As the world calls for a more human, equitable HIV response under the #RethinkRebuildRise movement, this World AIDS Day is a reminder of how profoundly HIV intersects with one of life’s most vulnerable journeys, becoming a parent. For many South African families, HIV is not a barrier to parenthood but a reality to be navigated with the right care, accurate information and a healthcare system that puts people first.
According to Lizeth Kruger, Dis-Chem Baby City’s Clinic Executive, modern medicine has transformed what it means to live, conceive, give birth, and raise children while living with HIV. What is needed now, she says, is a mindset shift. Kruger shares five ways South Africans can rethink HIV through the eyes of parents and rebuild a more supportive system that allows families to rise.
HIV does not limit your ability to start or grow a family
With proper treatment and planning, parents living with HIV can safely conceive, give birth, and raise healthy children. Viral suppression through ART reduces the risk of mother-to-child transmission to below 1%, yet many still fear pregnancy due to outdated assumptions. Clinics play a crucial role by offering judgement-free counselling to help families plan pregnancies, understand their treatment pathways and make informed choices with confidence rather than fear. Most healthcare professionals are adequately trained on this.
Rebuild support systems around both parents, not only mothers
The HIV response has traditionally focused on mothers, but modern parenthood includes diverse family structures. Doctors and nurses increasingly support fathers, partners, and caregivers, whether HIV-positive or HIV-negative to understand how to protect themselves, support the mother and nurture the child. When both parents are empowered with information and care, families thrive and transmission risks drop dramatically.
Normalise conversations in homes and communities
Stigma remains one of the biggest barriers to seeking care, disclosing status, or adhering to treatment. Parents often avoid discussing HIV out of fear of judgement, yet open conversations, within couples, with extended family and even with older children strengthen trust and emotional wellbeing. Clinics can guide families on how to talk about HIV in ways that protect dignity and reinforce unity.

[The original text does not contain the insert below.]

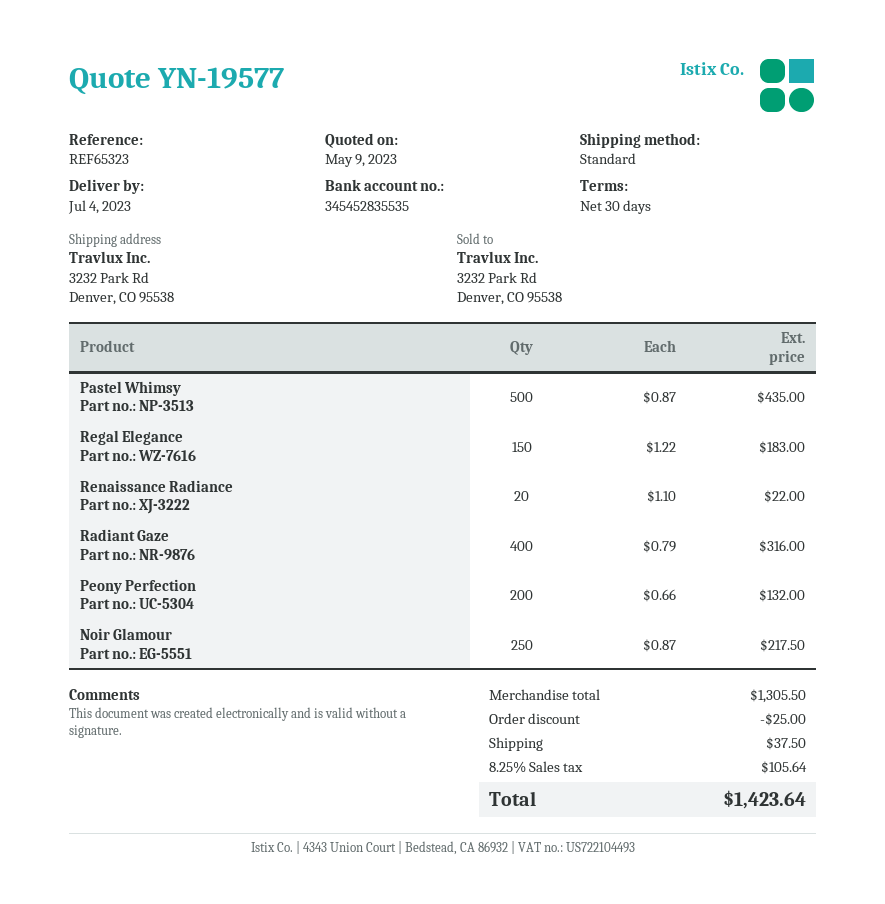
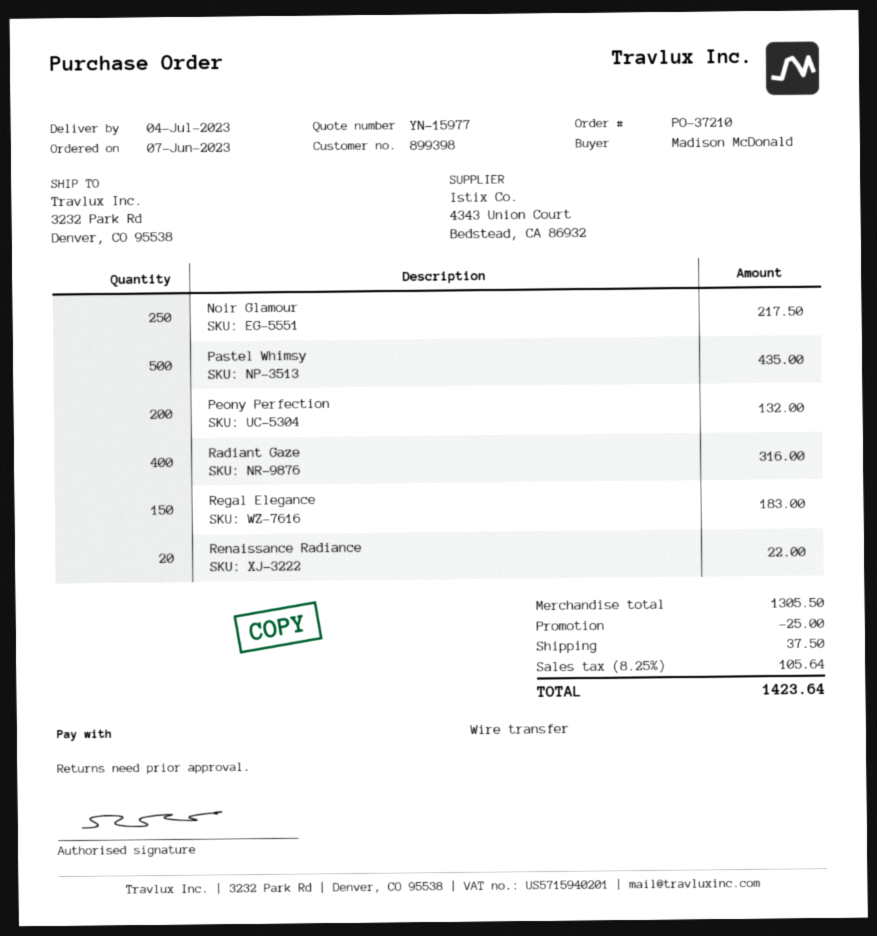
quote number: YN-19577 -> YN-15977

Place mental health at the centre of care
The emotional weight of living with HIV, especially during pregnancy or early parenthood, can be overwhelming. Anxiety, stigma, and fear of judgement may affect bonding, treatment adherence, and overall wellbeing. Integrating mental-health support into maternal care, through counselling, support groups and screening for depression helps ensure that families overcome these challenges.

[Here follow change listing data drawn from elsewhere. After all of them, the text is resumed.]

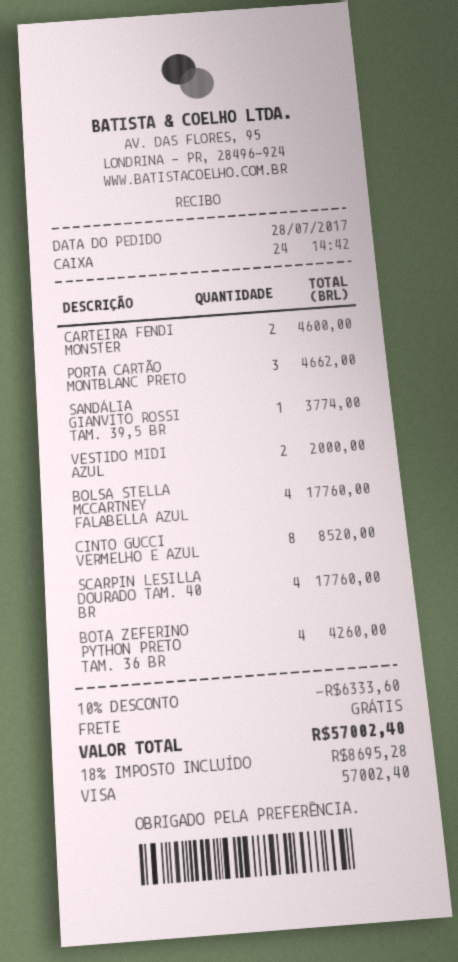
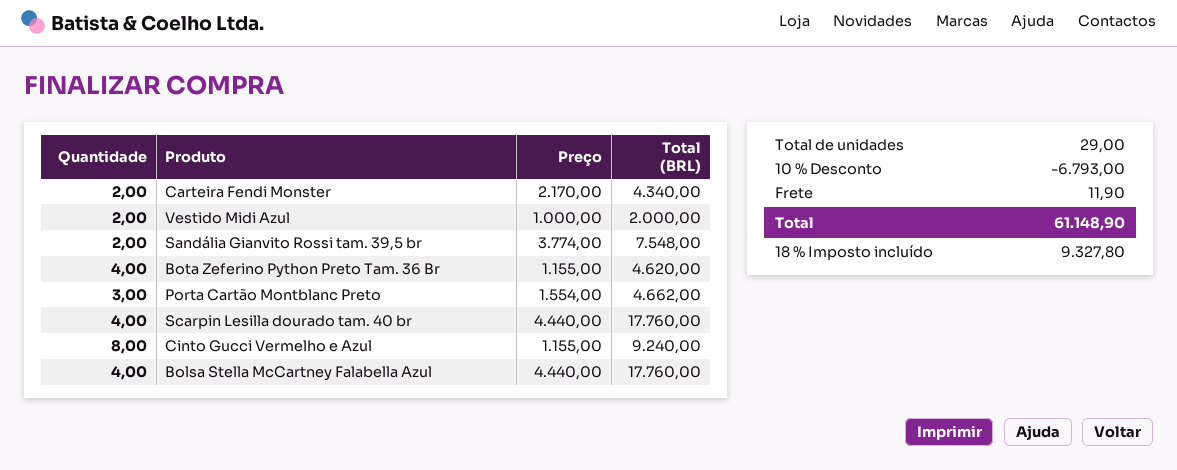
CARTEIRA FENDI MONSTER: 2 for 4600.00 -> 2 for 4340.00
SANDÁLIA GIANVITO ROSSI TAM. 39,5 BR: 1 for 3774.00 -> 2 for 7548.00
CINTO GUCCI VERMELHO E AZUL: 8 for 8520.00 -> 8 for 9240.00
BOTA ZEFERINO PYTHON PRETO TAM. 36 BR: 4 for 4260.00 -> 4 for 4620.00
discount: 10% = 6333.60 -> 10% = 6793.00
shipping: 0.00 -> 11.90
tax: 18% = 8695.28 -> 18% = 9327.80
total: 57002.40 -> 61148.90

Breastfeeding is safe and strongly encouraged with the right care
For mothers living with HIV, breastfeeding is both possible and safe when supported by consistent antiretroviral therapy and regular clinical monitoring.
Exclusive breastfeeding for the first six months remains the recommended approach, providing essential nutrition, strengthening immunity and supporting healthy development.
With the right guidance and ongoing support from clinic teams, pharmacists and doctors, HIV-positive mothers can breastfeed confidently, knowing that viral suppression significantly reduces the risk of transmission and gives their babies the best start in life.